The command lists the files that make up the repository and that can be managed in the staging area. Each file is preceded by a letter which specifies the status of the file. As far as we are concerned :

H: file managed in the cache
h: unmanaged file in cache

In the example above, the README, fic1 and fic2 files are managed in the stagong area. The Makefile file is not so whatever the modification made to this file, it will never be taken into account for a subsequent commit. h is the output of the git update-index –assume-unchanged command.

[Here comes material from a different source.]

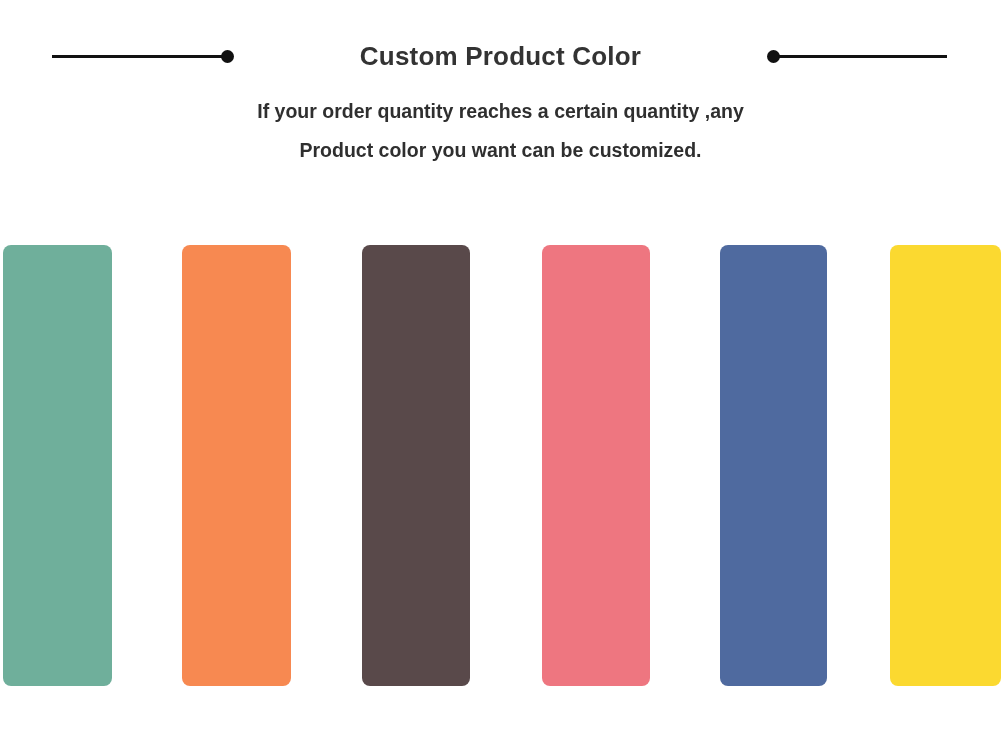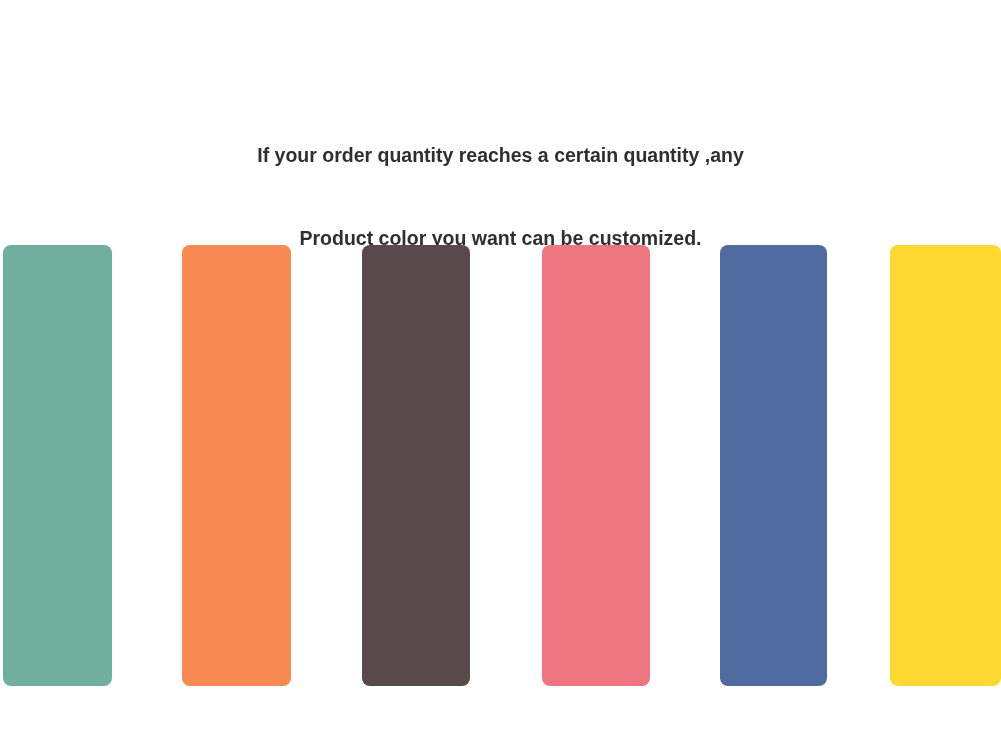"Custom Product Color" div.header-row { html: none -> <div> <div></div> <div></div> <div>Custom Product Color</div> <div></div> <div></div> </div> }
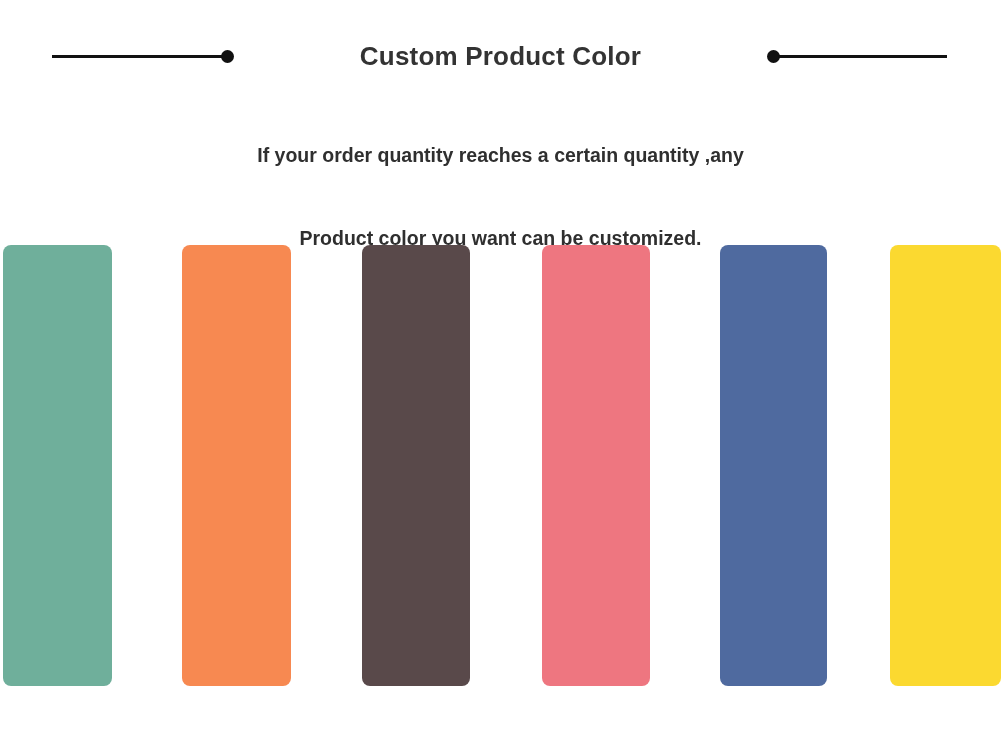"If your order quantity reaches" .subtitle-line { margin-top: 44px -> none }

There is no out-of-the-box command to list locked files. We will use something like:

git ls-files -v | grep "^h"

And to make life easier, nothing like an alias:

hidden = ! git ls-files -v | grep ""^h""
hide = update-index --assume-unchanged
unhide = update-index --no-assume-unchanged

What about a remote update?

Suppose the upstream project made a modification to the locally locked file. This is what will happen at the time of this update:

$ git pull
remote: Enumerating objects: 9, done.
remote: Counting objects: 100% (9/9), done.
remote: Compressing objects: 100% (9/9), done.
remote: Total 9 (delta 2), reused 0 (delta 0), pack-reused 0
Unpacking objects: 100% (9/9), 1.21 KiB | 248.00 KiB/s, done.
a14e0c6..9c508f9 master -> origin/master
* [new branch] test -> origin/test
Updating a14e0c6..9c508f9
error: Your local changes to the following files would be overwritten by merge:
Please commit your changes or stash them before you merge.

My local change conflicts with the update and that’s what is stated here. There is therefore no risk of missing updates!